Because the cost structure of iPaaS is mostly hidden, and it is hidden in places that flatter you on the way in and bill you on the way out. The “no-code” promise is the first one to read carefully: the visual builder makes simple things genuinely simpler, but it does not eliminate the need for technical competence—a complex integration is still a complex integration, and you are now building it in a drag-and-drop interface instead of a text editor, which is a different activity, not an easier one. Testing is the second: there is no unit test, no CI pipeline, no green checkmark before you ship; you are, in the plain sense, testing in production, and the discipline you took for granted in your codebase has to be reconstructed by hand. The third is the one that does the quiet damage. Because flows are so easy to create, they multiply, and because nobody owns the multiplying, they are never pruned. We have walked into brands running more than forty active flows where twelve were actually necessary—the rest a sediment of duplicates, abandoned experiments, and one-off workarounds that someone built on a deadline and nobody ever turned off. Each one is technical debt and a line on the bill. And the failures, when they come, are silent: data simply stops syncing, and no alarm rings, and you find out when inventory is wrong or an order has gone missing, which is to say you find out from a customer. The longer all of this runs, the more the flows accumulate, and the more expensive it becomes to ever leave—which is the lock-in, arriving not as a decision but as a slow accretion.
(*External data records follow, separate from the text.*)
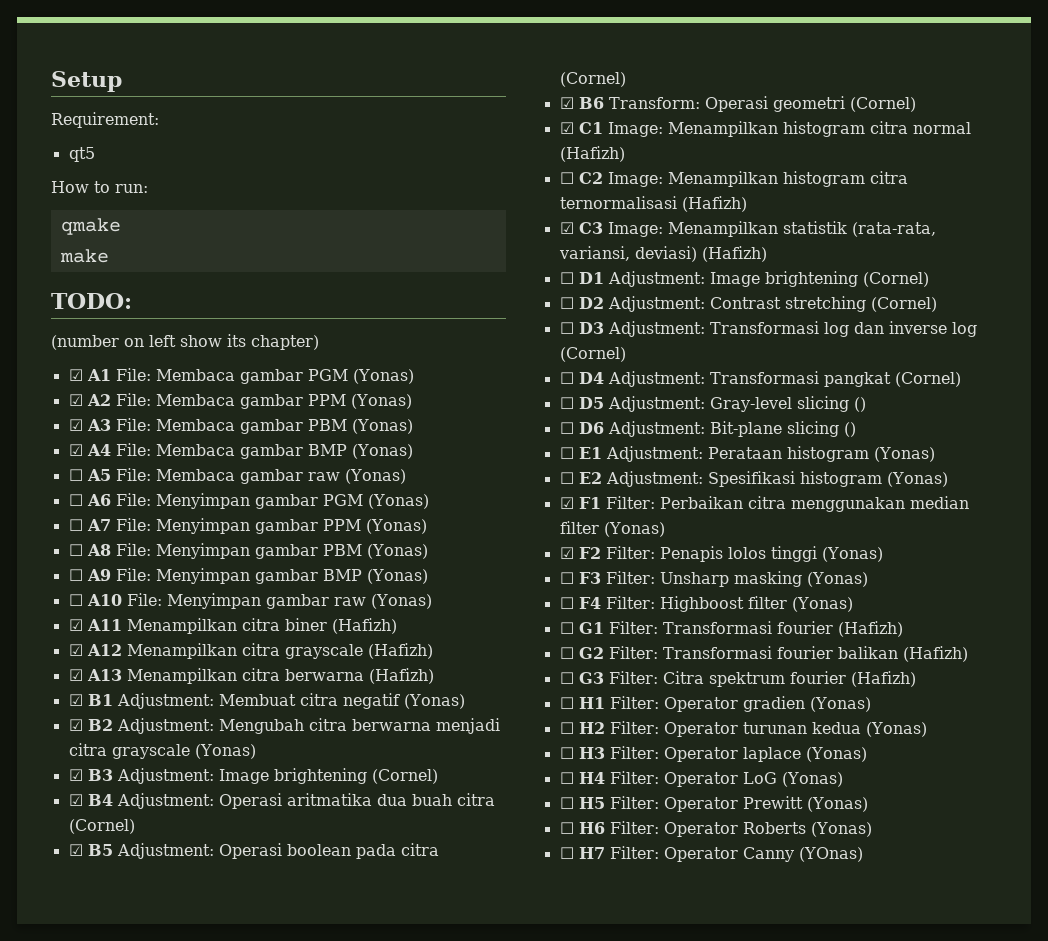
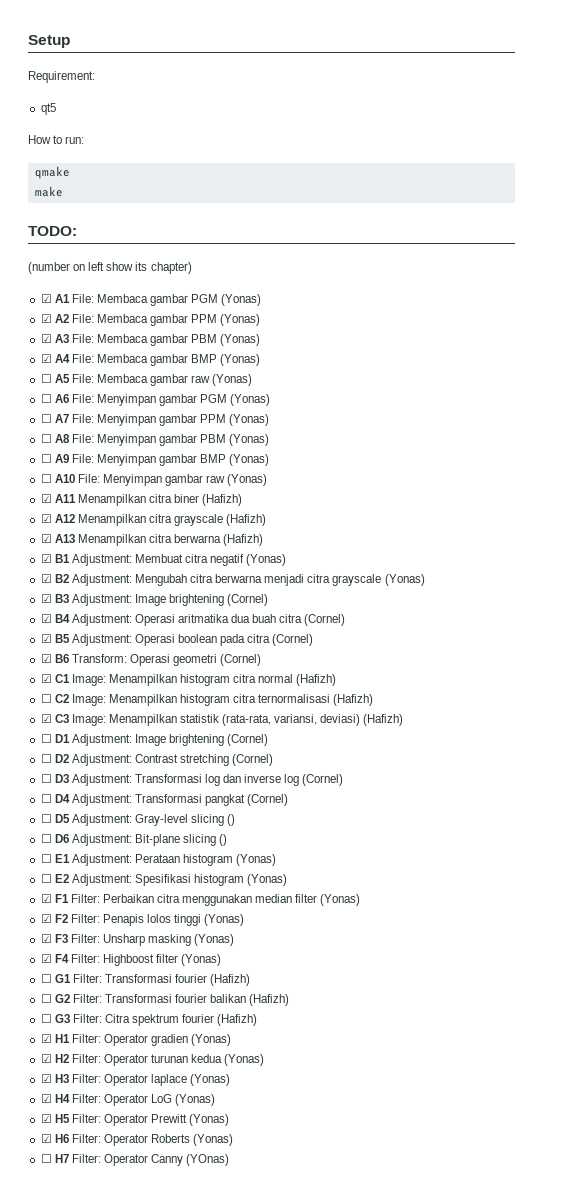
[559,572,574,584] ☐ -> [40,934,52,943] ☑
[559,597,574,609] ☐ -> [40,954,52,963] ☑
[559,697,574,709] ☐ -> [40,1034,52,1043] ☑
[559,722,574,734] ☐ -> [40,1054,52,1063] ☑
[559,747,574,759] ☐ -> [40,1074,52,1083] ☑
[559,772,574,784] ☐ -> [40,1094,52,1103] ☑
[559,797,574,809] ☐ -> [40,1114,52,1123] ☑
[559,822,574,834] ☐ -> [40,1134,52,1143] ☑

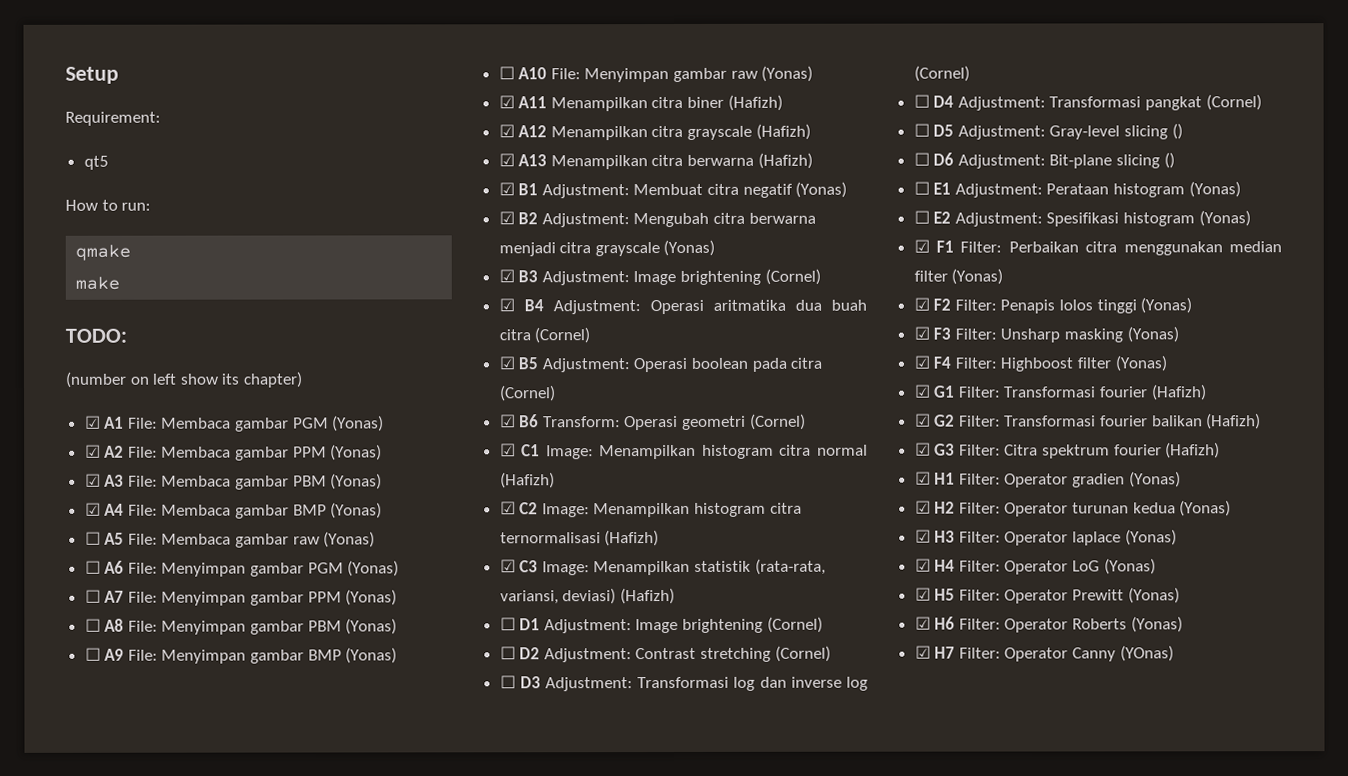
[40,694,52,703] ☐ -> [499,501,516,515] ☑
[40,974,52,983] ☐ -> [913,384,931,398] ☑
[40,994,52,1003] ☐ -> [914,413,931,427] ☑
[40,1014,52,1023] ☐ -> [914,442,931,456] ☑
[40,1154,52,1163] ☐ -> [914,645,931,659] ☑

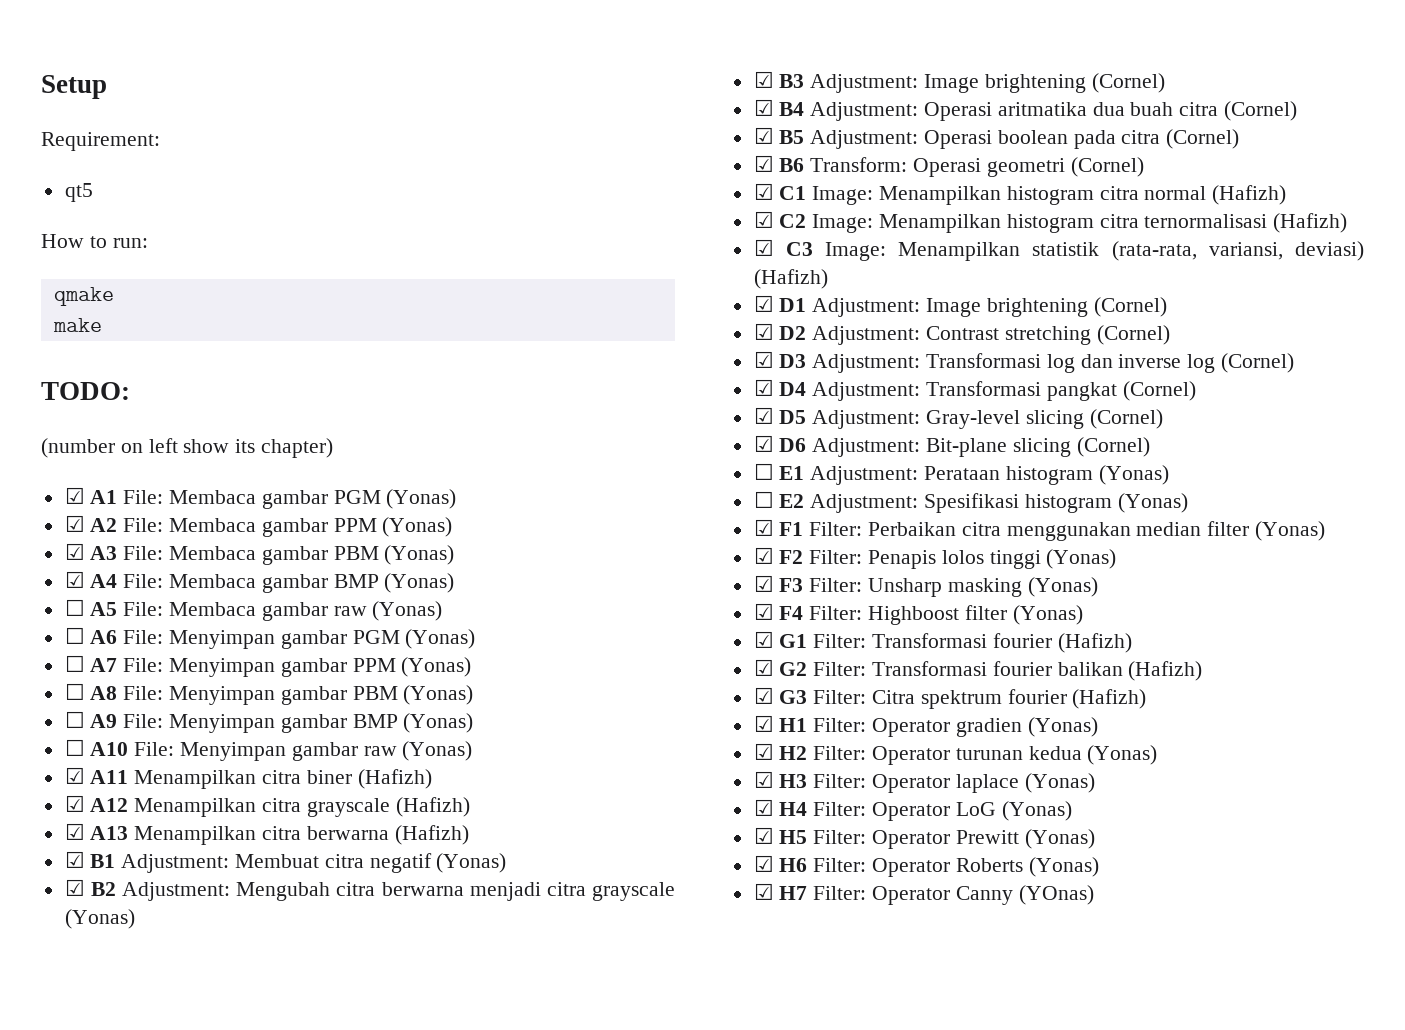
[499,617,516,631] ☐ -> [753,295,774,312] ☑
[499,646,516,660] ☐ -> [753,323,774,340] ☑
[499,675,516,689] ☐ -> [753,351,774,368] ☑
[913,94,930,108] ☐ -> [753,379,774,396] ☑
[913,123,930,137] ☐ -> [753,407,774,424] ☑
[1171,123,1183,140] [913,152,930,166] () // ☐ -> [1089,409,1163,429] [753,435,774,452] (Cornel) // ☑
[1163,152,1175,169] () -> [1076,437,1150,457] (Cornel)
An overgrown garden path nearly swallowed by vines, with dozens of small blank marker flags planted throughout the growth and a rusted open gate at the far end.
Forty flows. Twelve of them load-bearing. The rest: sediment.
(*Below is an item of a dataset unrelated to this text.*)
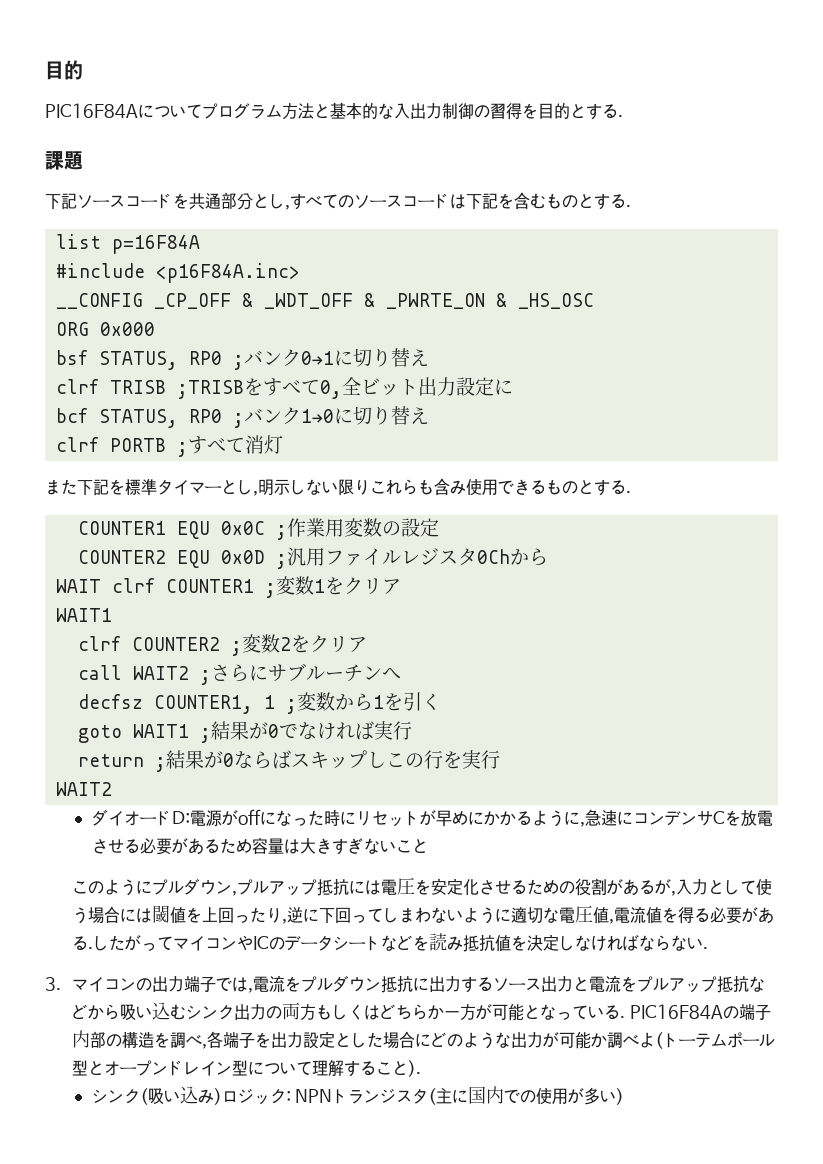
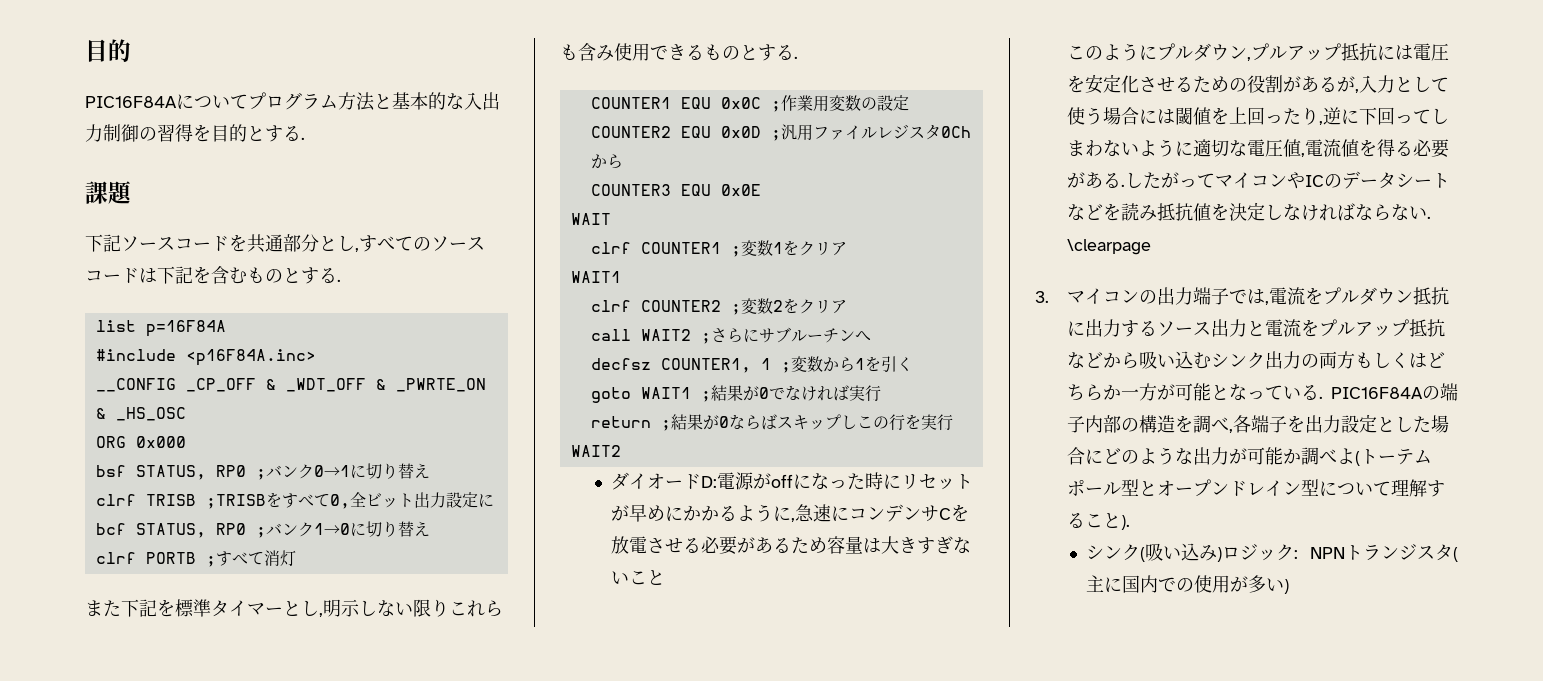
(548, 557) none -> [590,184,761,196] // COUNTER3 EQU 0x0E
(101, 586) none -> (611, 219) //
(708, 948) none -> [1066,239,1151,255] \clearpage

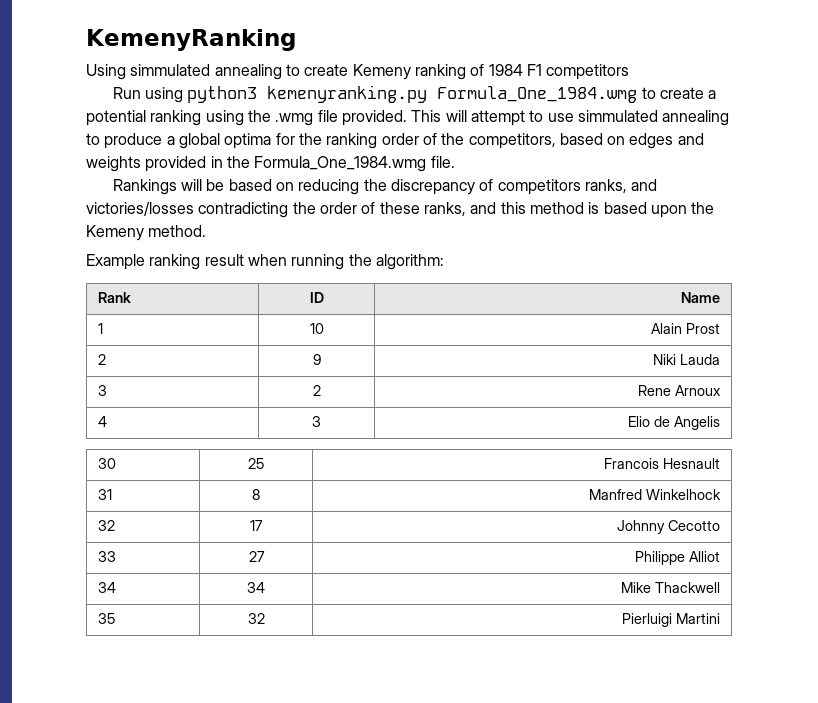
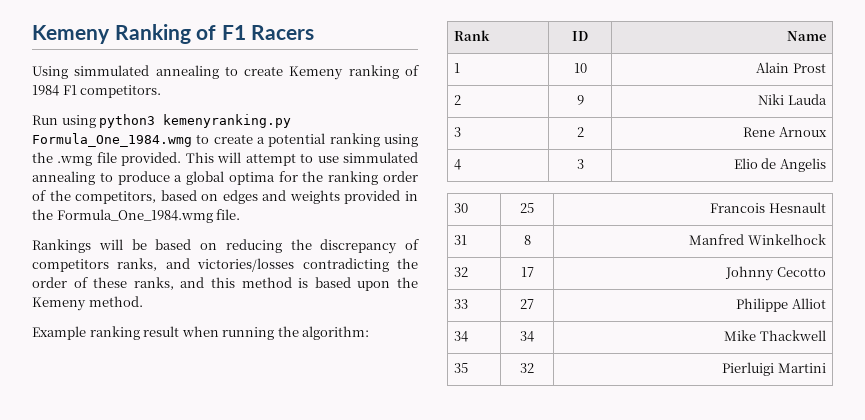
[86,29,296,51] KemenyRanking -> [32,24,315,44] Kemeny Ranking of F1 Racers
[546,64,630,80] competitors -> [80,85,162,98] competitors.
So custom wins over Celigo in the mirror-image situation: when you have only two or three systems to connect and their needs are simple; when you have a strong in-house development team that would rather have version control and code review and a real test suite than a visual builder; when your workflows are highly customized and represent something close to a competitive advantage; and when code quality and test coverage are not negotiable in your culture. And if you do choose Celigo, the price of keeping it healthy is operating discipline that mirrors how you’d treat any critical system: assign it a clear owner rather than letting the whole company edit it; treat every flow change like a code commit, with a note on what changed and why and what you expected it to do; audit the whole estate quarterly and disable what nobody needs before the sediment builds; and configure real alerts on the mission-critical flows, so that the silent failure has something to break the silence. Celigo earns its keep when your competitive advantage lives somewhere else entirely—when data synchronization is necessary infrastructure but not the thing that distinguishes you. If that’s true, paying someone else to run the plumbing is exactly right, and it frees you to spend your engineers on what actually sets the brand apart.
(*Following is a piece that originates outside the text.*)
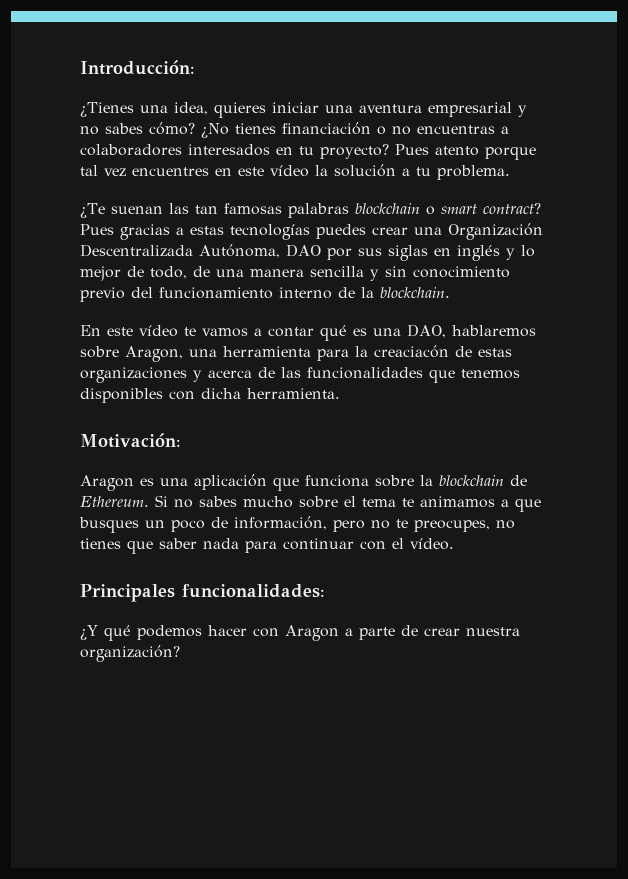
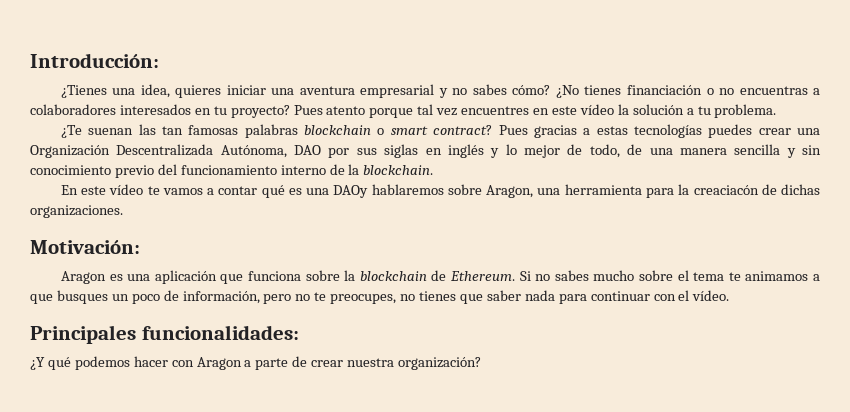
[407,324,446,338] DAO, -> [333,185,369,198] DAOy
[478,348,512,357] [80,367,520,383] [80,388,340,403] estas organizaciones y acerca de las funcionalidades que tenemos disponibles con dicha herramienta. -> [781,184,821,195] [30,205,123,218] dichas organizaciones.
Which lands us back where the epigraph started, only now you have the whole map behind the warning. Middleware seems easy because the first piece is easy, and the first piece is honestly telling you the truth about the first piece and lying to you about all the rest. Whether you build it or buy it, the thing you are signing up for is not a feature; it is a standing obligation, a small piece of infrastructure that will demand attention for as long as the business runs on it. So challenge the necessity before you commit. Map the whole workflow before you build. Build one foot at a time. Keep it whole until the graph forces you to split it. And run the math at twice your size, because the integration that is cheap today is the one that quietly becomes a salary tomorrow.

Here lies the integration nobody owned: forty flows, twelve of them load-bearing, all of them syncing faithfully right up until the morning they didn’t.

The cheapest middleware is the one you never wrote. The second cheapest is the one you wrote on purpose, kept small, and could explain to a new hire in an afternoon. Everything past that, you are paying for whether the line item says so or not.